== What to do ==
From the line containing "VaR Level 2, 2003-09-09: -0.029 -> -0.028" down to the final entry below, restate each line word for word.
** Opening Dataset block **
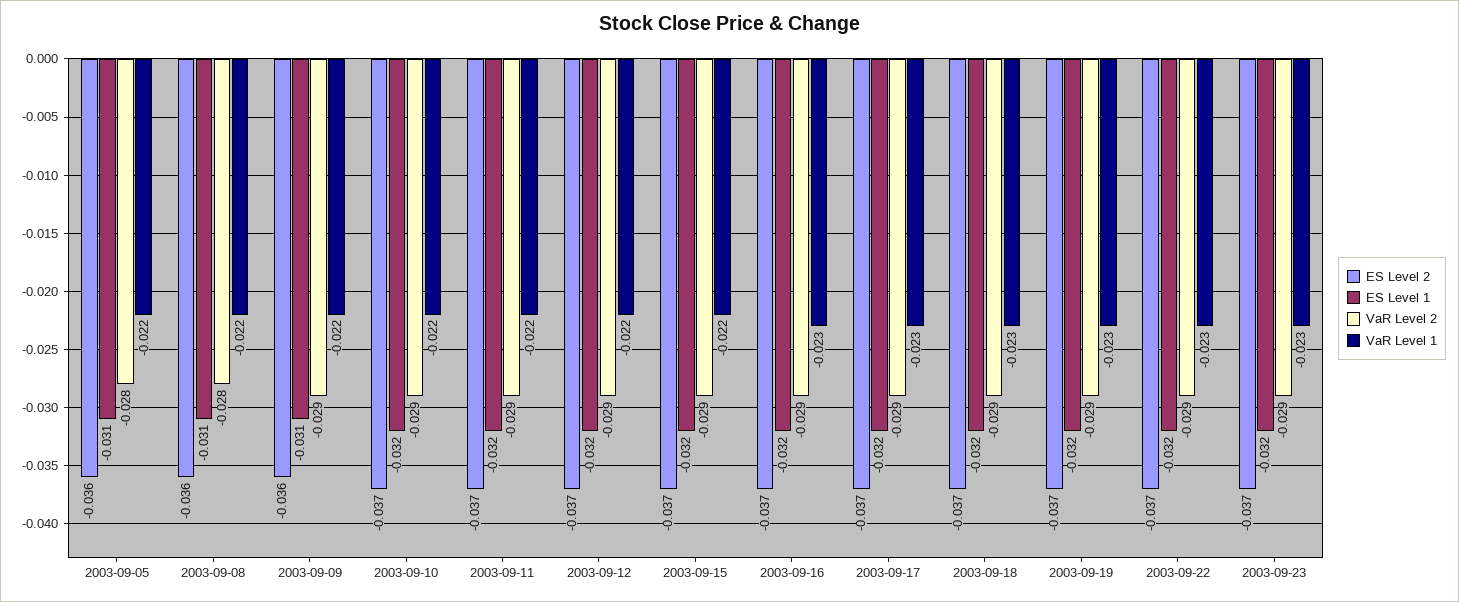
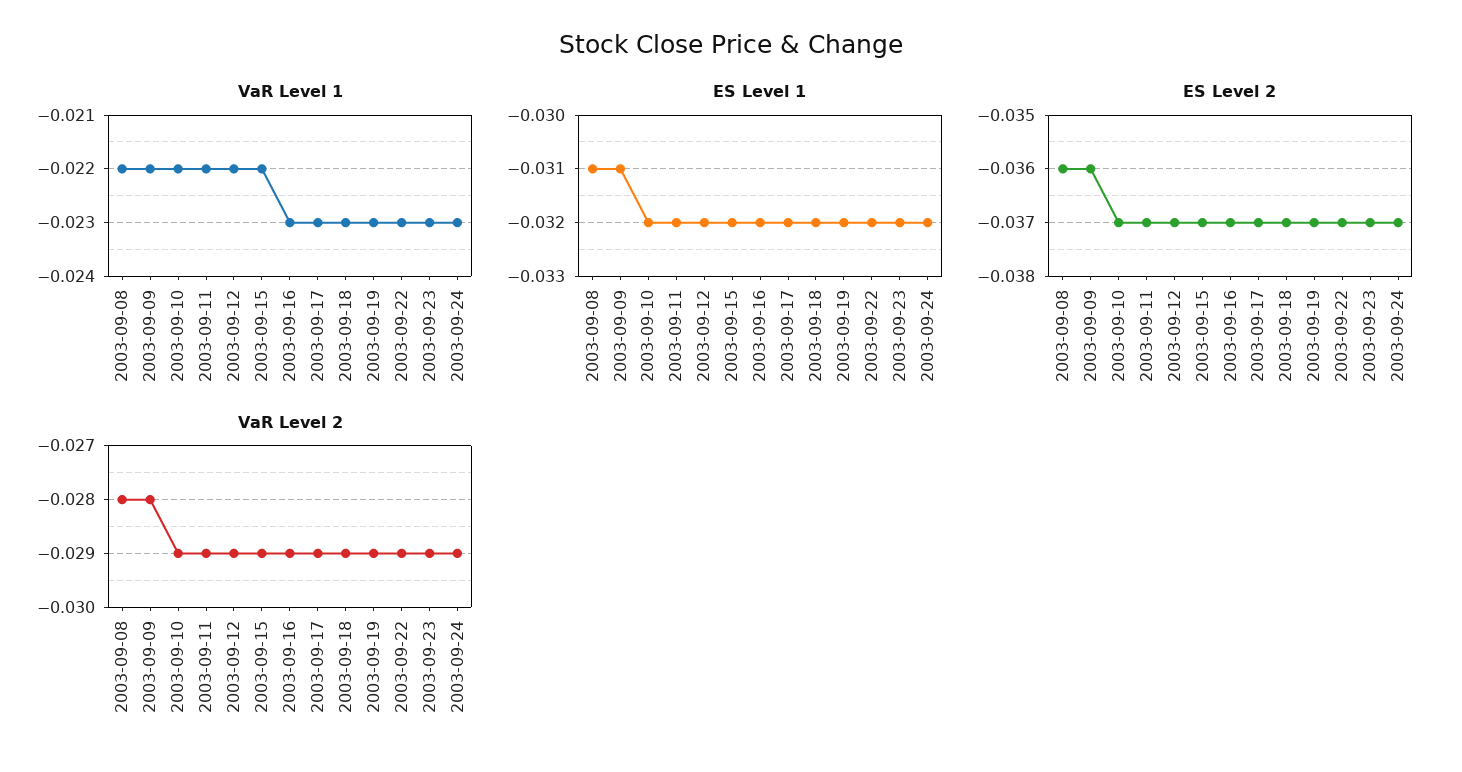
ES Level 2, 2003-09-05: -0.036 -> none
ES Level 1, 2003-09-05: -0.031 -> none
VaR Level 2, 2003-09-05: -0.028 -> none
VaR Level 1, 2003-09-05: -0.022 -> none
VaR Level 2, 2003-09-09: -0.029 -> -0.028
VaR Level 1, 2003-09-24: none -> -0.023
ES Level 1, 2003-09-24: none -> -0.032
ES Level 2, 2003-09-24: none -> -0.037
VaR Level 2, 2003-09-24: none -> -0.029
** Closing Dataset block **
== Solution to this exercise ==
VaR Level 2, 2003-09-09: -0.029 -> -0.028
VaR Level 1, 2003-09-24: none -> -0.023
ES Level 1, 2003-09-24: none -> -0.032
ES Level 2, 2003-09-24: none -> -0.037
VaR Level 2, 2003-09-24: none -> -0.029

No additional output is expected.